SINGLE EVENT EFFECT (SEE) ANALYSIS, TEST & MITIGATION OF THE XILINX VIRTEX-II INPUT OUTPUT BLOCK (IOB)

Mathew Napier1,Jason Moore2, Sana Rezgui2, C. Carmichael2,

J. George3, G. Swift4

  1. Sandia National Laboratories, AlbuquerqueNM, 87122
  2. Xilinx, San Jose, CA95124

3. The Aerospace Corporation, El Segundo, CA, USA

4. Jet Propulsion Laboratory / Caltech, Pasadena, CA, USA

  1. INTRODUCTION

SRAM-based Field Programmable Gate Arrays are well suited for a number of different applications ranging from DSP to networking to video. Their reconfigurability makes them ideally suited for systolic processing and their extremely high performance is rivaled only by Application Specific Integrated Circuits.

The QPro Virtex-II Rad-Tolerant family of FPGAs extends the usability from terrestrial and avionics applications to the space environment. While these devices have excellent Total Ionizing Dose (TID, > 200 krad(Si)) and Single Event Latchup (SEL, immune to > 150 MeV per mg/cm2 ) performance, they are very sensitive to Single Event Upset (SEU).

This paper focuses on the SEU susceptibility and signal fidelity effects of various TMR mitigation schemes for the Input Output Block (IOB). These blocks connect Xilinx’s internal fabric with numerous outside devices that may use any number of I/O standards. This interconnect creates an interesting boundary; the transition of a fully Triple Module Redundant (TMR) fabric design to a wide range of non-TMR, quasi TMR or FULL TMR interfaces.

II.DISCUSSION

The thrust to use SRAM based FPGA systems in space has been driven predominately by the fact that available SEU immune devices do not have the sufficient performance or flexibility to meet the demanding requirements and schedules of today’s space applications. The high performance large gate and I/O count Xilinx Virtex II SRAM based FPGA allows designers to implement systems that cycle for cycle are an order of magnitude more powerful, cheaper and faster then a system using conventional space qualified parts. The major drawback and reason more programs are not using these parts is the SRAM based configuration architecture of the Virtex II make them very susceptible to SEU.
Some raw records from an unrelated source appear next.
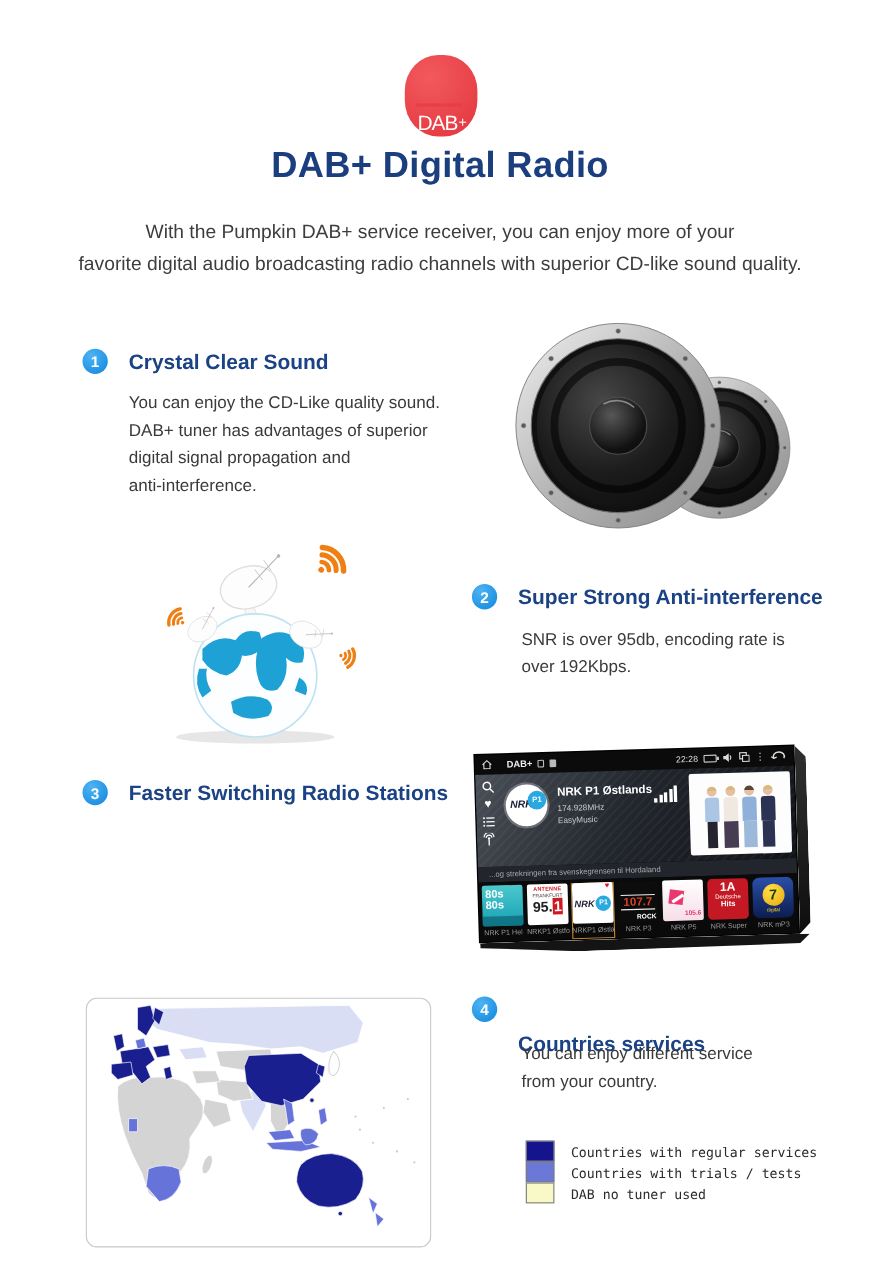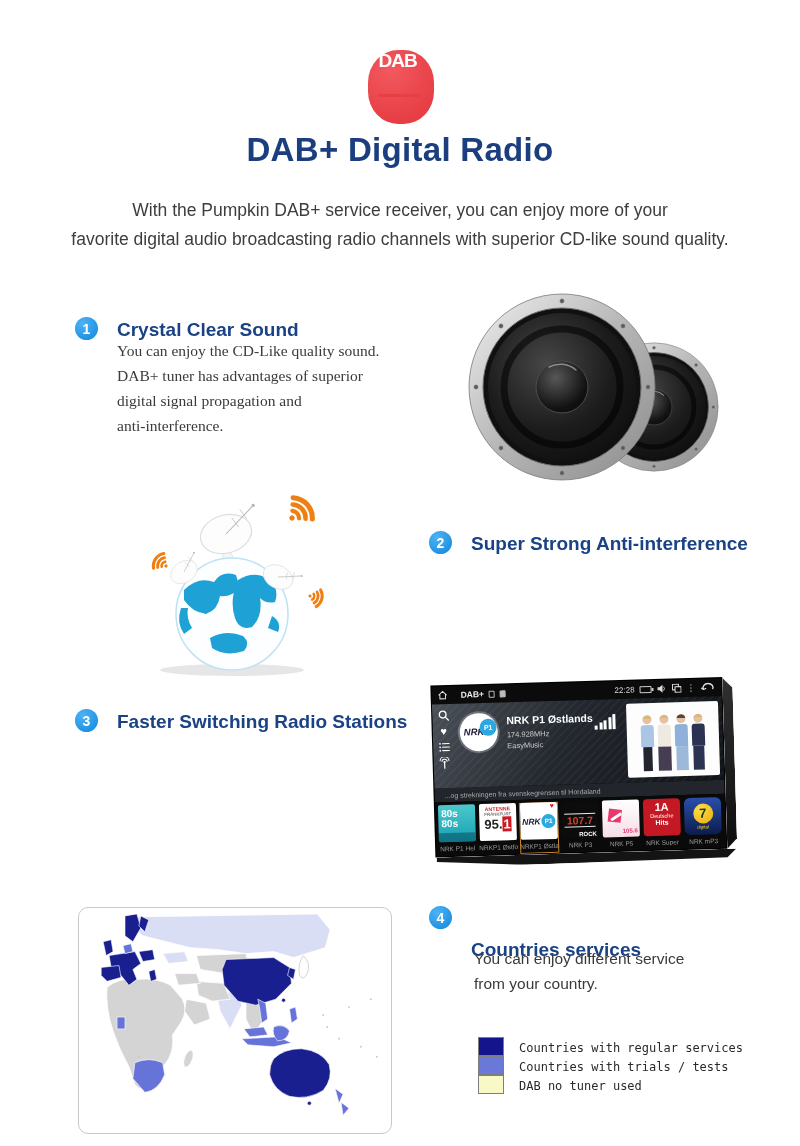"DAB" .dab-logo { align-items: flex-start -> flex-end; font-weight: bold -> normal }
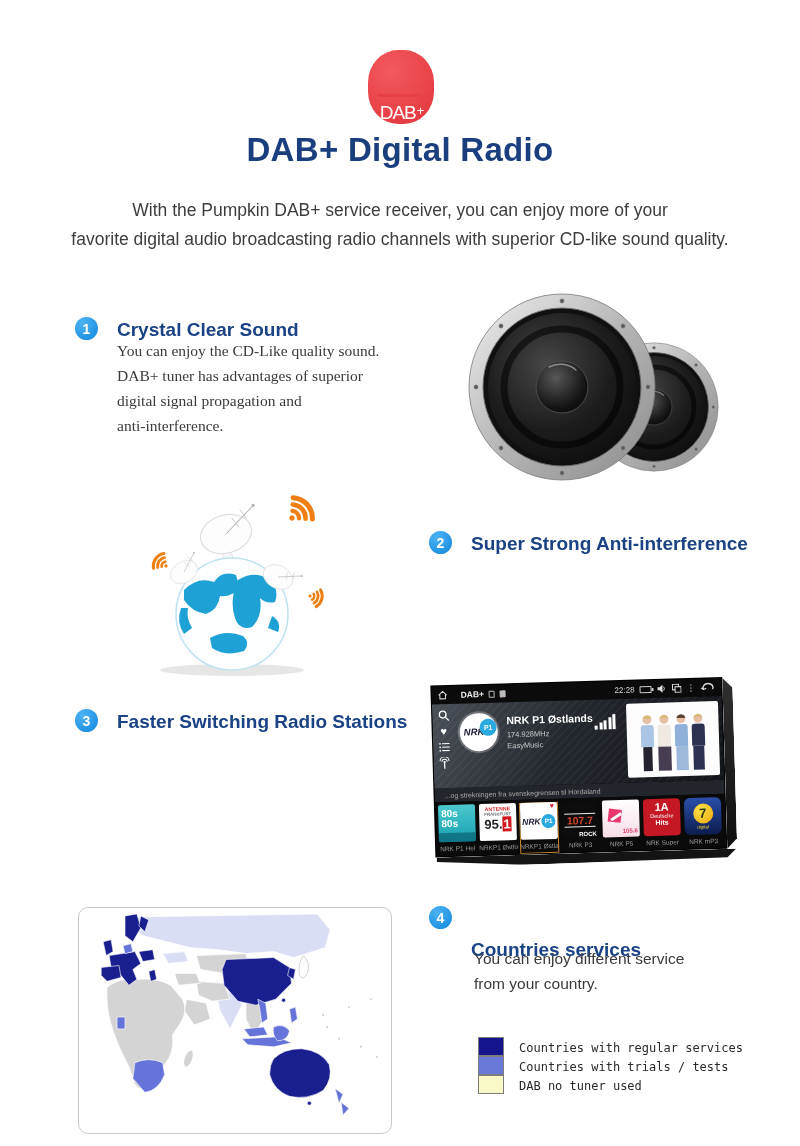"You can enjoy the CD-Like" .t1 { font-family: Liberation Serif, serif -> none; top: 338px -> 354px }
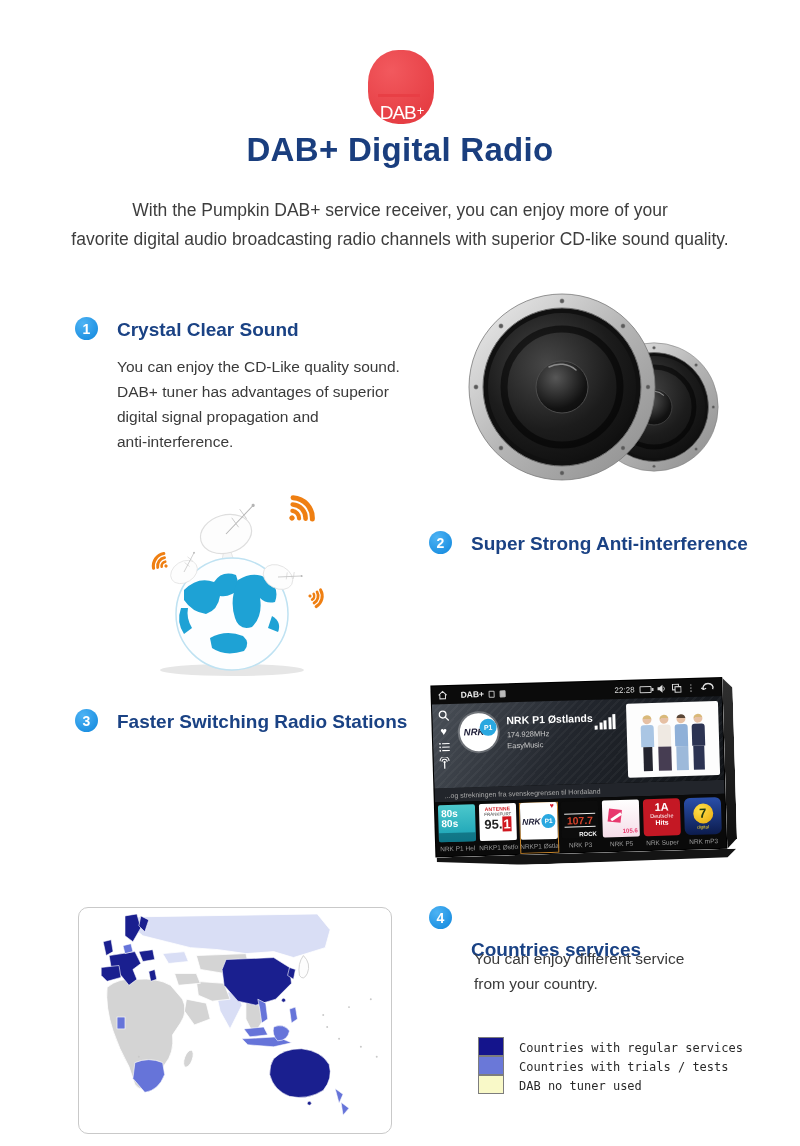"SNR is over 95db, encoding" div.feat-b { html: none -> <div>SNR is over 95db, encoding rate is over 192Kbps.</div> }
A tremendous amount of work has been done generating the cross section of the SRAM configuration bit [1,2] and the cross section of the Single Event Functional Interrupts (SEFI) [2]. TMR mitigation techniques [4], have been designed, implemented and tested on the Virtex I and is on going for the Virtex II. This mitigation will virtually remove the SEU susceptibility of the system. A majority of the testing has been focused on the internal fabric of the device; this includes but is not limited to Look up Tables (LUT), Flip Flops (FF), Routing and Block RAMs.

Fault Injection (FI) tests of the Virtex IOB have been conducted [5] but the main purpose of this test was to determine if an input can be turned to an output with a single SEU upset, the test was static and did not look at the dynamic operation of the IOB. I/O interfaces operating at speeds above 100 MHz are expected. With rise times less then 1ns and timing margins measured in picoseconds and voltage input thresholds of several 100mV a closer look at output TMR IOB structures overall operation in a SEU environment is necessary. The flexibility of FPGAs in terms of internal fabric redesigns is very powerful and flexible. I/O interfaces however are not nearly as flexible once the board has been fabricated. The decision on which I/O mitigation scheme to implement cannot be taken lightly.

Do to the wide range of I/O types, interfaces, timing, operating speeds, routing topologies and capacitive loading the determination of which TMR standard to implement has various tradeoffs that can determine the success or failure of overall system operation. These tradeoffs span from SEU cross section, I/O utilization to signal fidelity all of which need to be considered when determining which IOB mitigation to implement.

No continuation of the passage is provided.